ヒマラヤの山岳地帯に住む子どもたちと |
Winnie Law
(大阪府立北野高等学校AET講師)
私がデリーに着いた日すぐに、その目新しい光景と臭いに圧倒されました。帰国する人々がほんのわずかの期間しかデリーにいなかったのに、インドに対してよい印象を持っていない訳がわかりました。デリーの町は原付自転車(大量の排気ガスを出している)であふれていて、通りはごった返し, ひどい運転の原付自転車にぶつからないように絶えず気をつけていなければなりません。商店街や市場では現地の人が買う値段よりも高いものを店屋の人たちは際限なく売りつけようとしています。旅行者たちが集まっている場所では、人々はツアーを売りつけようと自称「政府公認の旅行社」へ行くようにしつこくせまってきます。
私は自分がその時デリーの町にうんざりして、2度と来るものかと思っていたことを認めなければなりません。しかし、この旅行が終わる頃帰りの飛行機に乗るためにデリーに戻って来ると、驚いたことに、私は気楽な気分になりデリーでの最後の2日を楽しんでいたのです!デリーの町がこの3週間で変わったはずがないことはわかっていました。もちろん、この私が変わったのです。インドに対して悪い印象を持って帰る人もいるというのは、インドを十分に正しく理解し、様々なインドの生活様式に慣れるほど長くインドに滞在していなかったからではないかと思いが心の中に浮かびました。自分でも認めたとおり最初の数日は、日本の礼儀正しさと効率の良さが懐かしいほどでした。しかし、時間が経つにつれて、大雑把で直接的なインドの人たちの性質に、とりわけ銀行や郵便局でのとても時間がかかる(ゆとりのあるというべきでしょうか)サービスに、自分を合わせるようになっていました。

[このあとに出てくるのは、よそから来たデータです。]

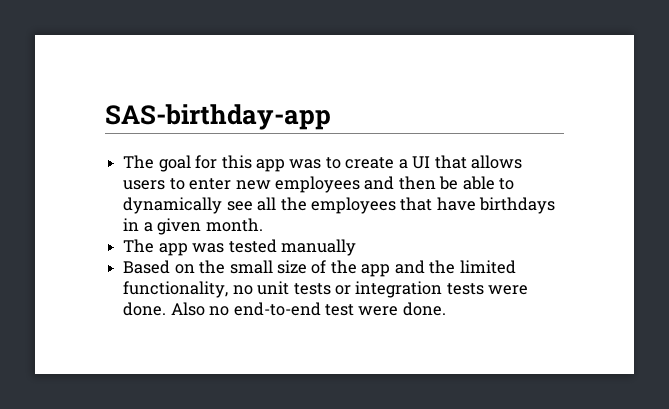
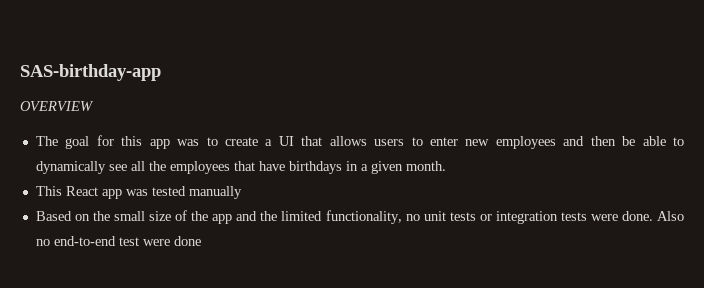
(331, 117) none -> [20,101,94,111] // OVERVIEW
[123,239,155,253] The -> [35,186,98,196] This React
[402,302,446,316] done. -> [173,236,201,246] done

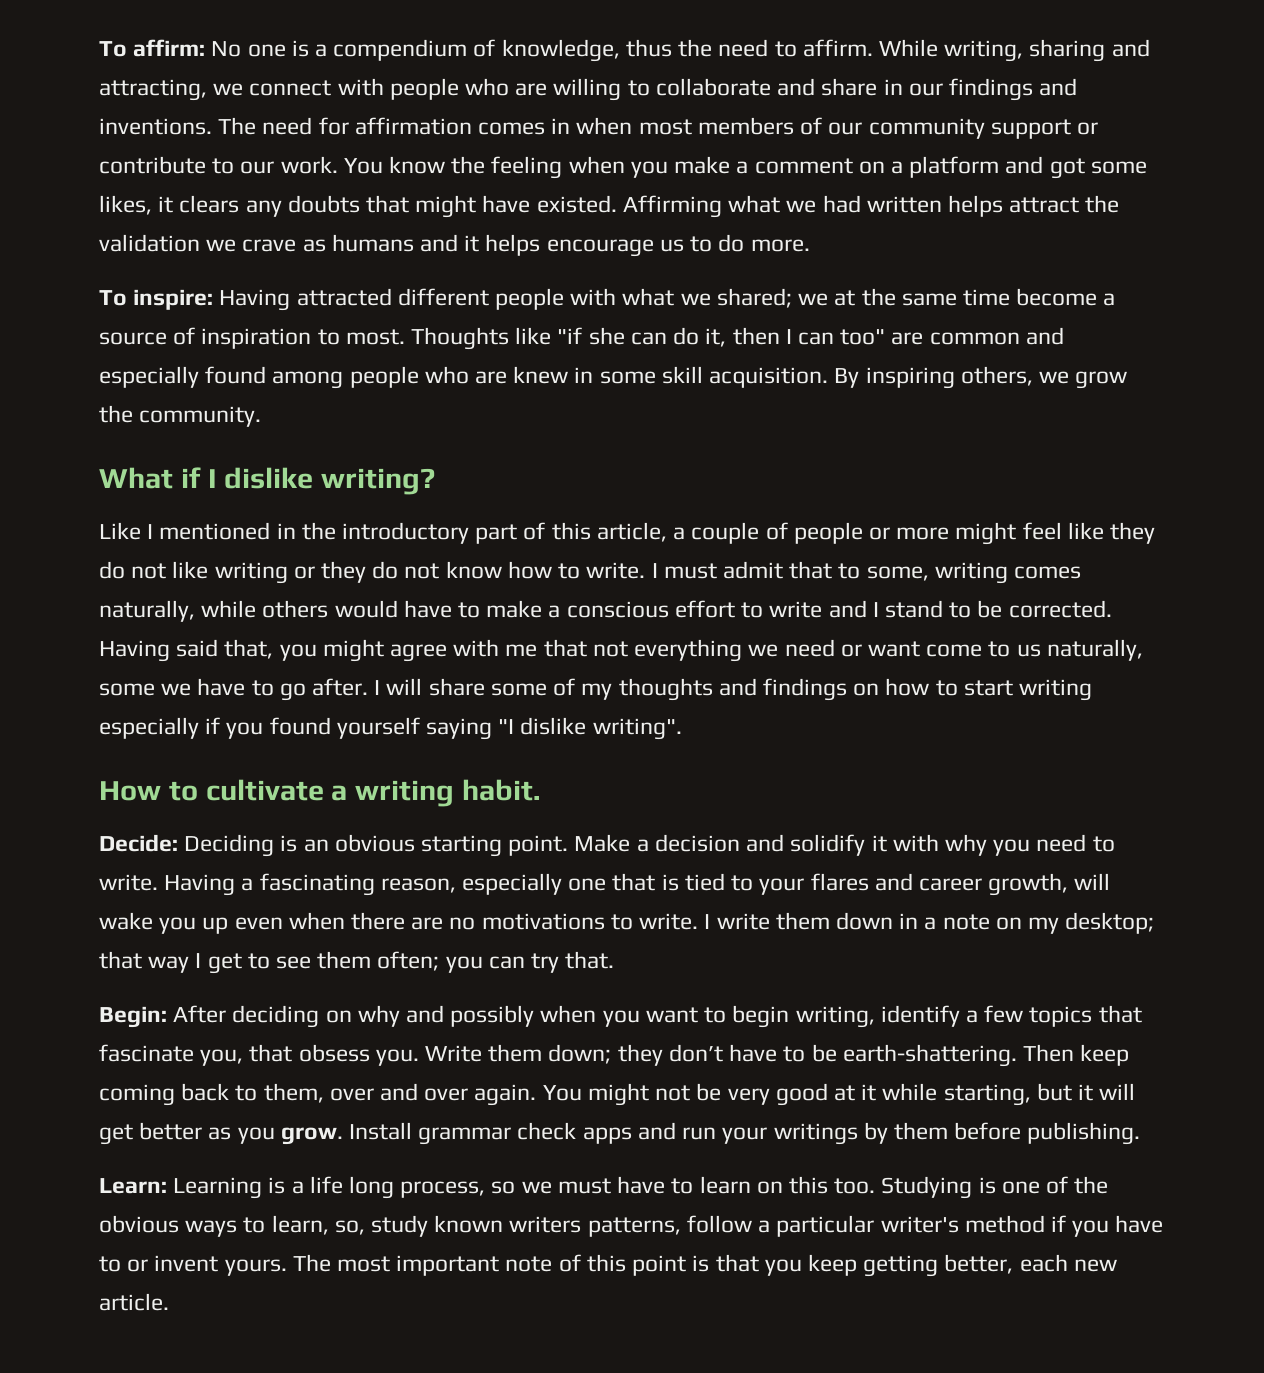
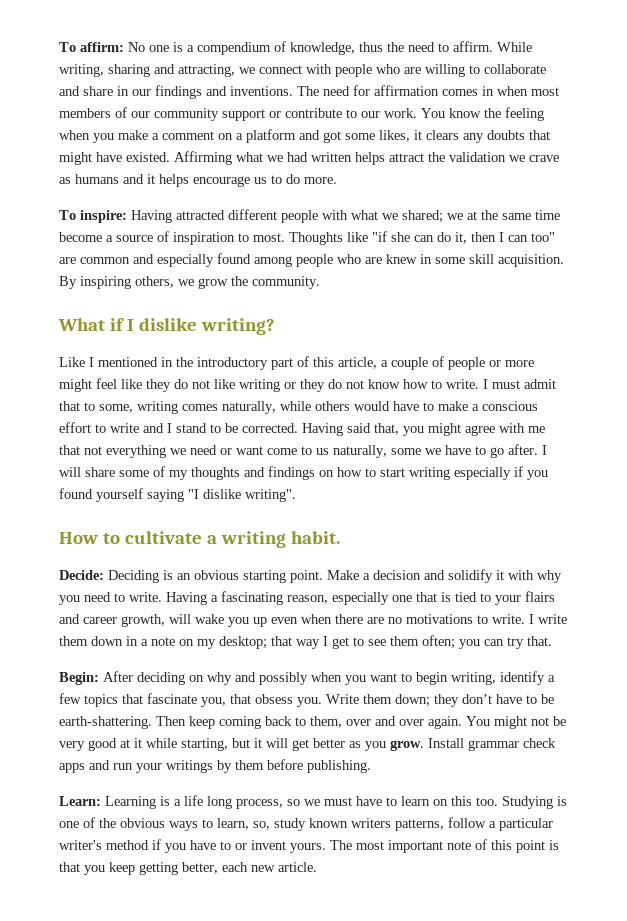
[810,873,869,891] flares -> [525,591,555,602] flairs

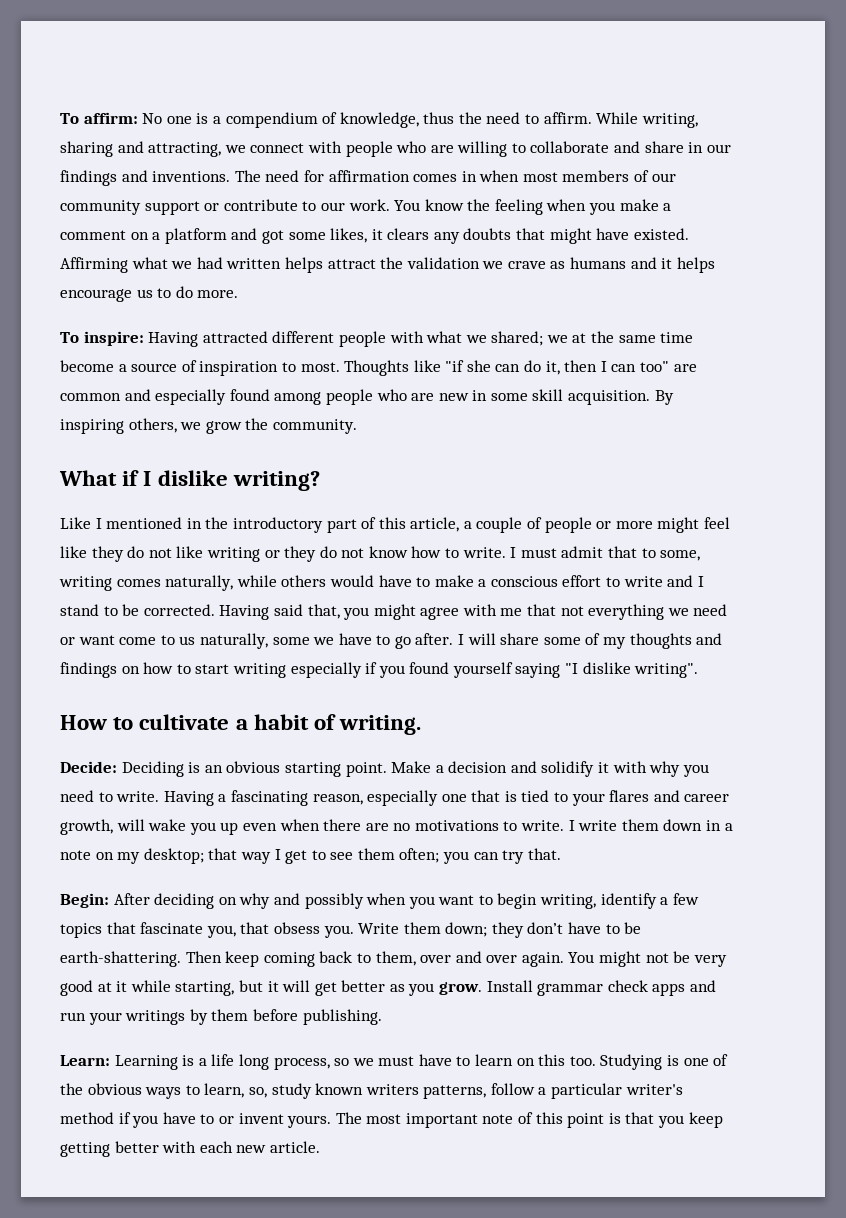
[386,254,417,264] knew -> [438,393,469,401] new
[220,531,340,548] writing habit. -> [253,714,422,735] habit of writing.
[525,591,555,602] flairs -> [609,790,650,802] flares
[182,862,218,874] better, -> [114,1141,197,1153] better with

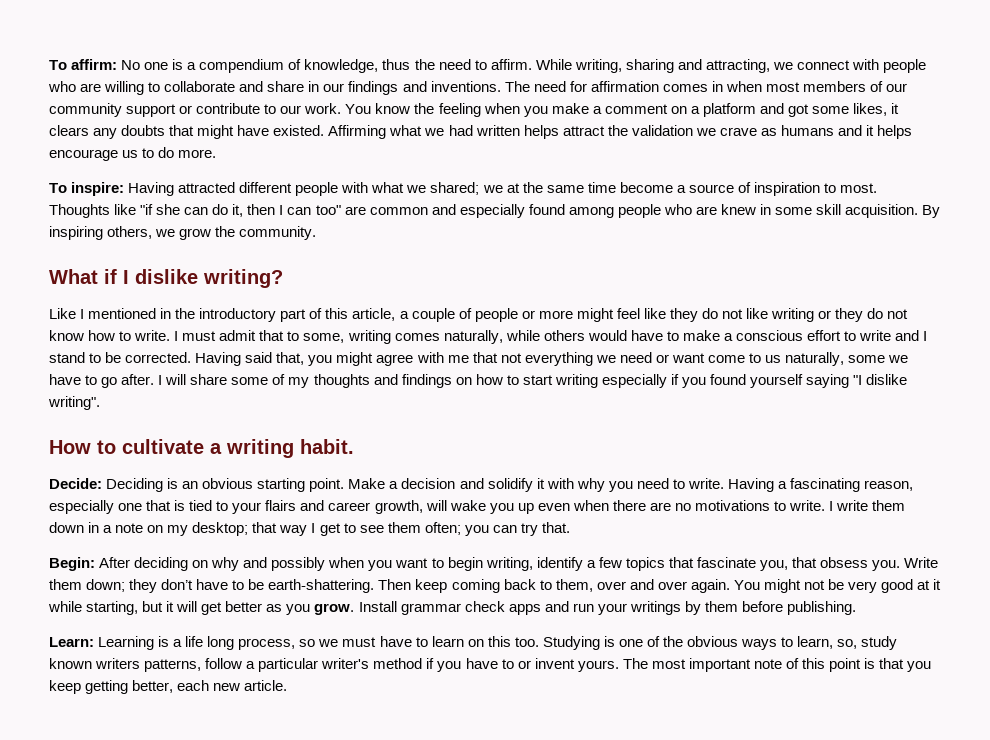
[438,393,469,401] new -> [720,204,756,215] knew
[253,714,422,735] habit of writing. -> [226,439,354,458] writing habit.
[609,790,650,802] flares -> [265,500,297,511] flairs
[114,1141,197,1153] better with -> [132,680,174,693] better,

インドに行く前に、騙されないようにしなさいと忠告を受けていました。もちろん大都市ではいつでもお金をだまそうとする人はいるものです。これは万国共通の現象ではないでしょうか。一旦インドの郊外に行くと、本当のインドを体験する機会を持つことができました。私たちが行った場所が変わるごとに、景色だけではなく方言も衣服も食べ物も全く違っていることにはとても驚きました。私が一番良かったのはヒマラヤの山々をトレッキングしたことです。すばらしい景色に加えて、山岳地方に住む人々はとても友好的でした。
インドにかなり長い間いたので、だんだん気楽になって、通りに牛がいること、時にはその汚さに慣れてきたように思います。いくつかの点においてインドがいかに貧しいかということをしっかり見ました。例えば、インドではどこでも誰でも物乞いをしている人を見かけることができるのです。しかし、人、食べ物、歴史などにおけるインドの豊かさも目にしました。
実は日本に帰って来たとき、もう一度カルチャーショックを経験したのです。長い間日本を離れていたので戻ってくると、あらゆるものが私にはまた新鮮に映ったのです。文化も特色も全く対照的な国から戻って来たので、ペースの速い近代的な環境を再認識しました。また、日本の良い面をさらに正しく理解できるようになったのですが、同時にインドでのいろいろなことが恋しいような気がしました。ある文化は別の文化より優れているのではなく独自の魅力があるということを実感しています。こういう経験は本当にすばらしいものではありませんか。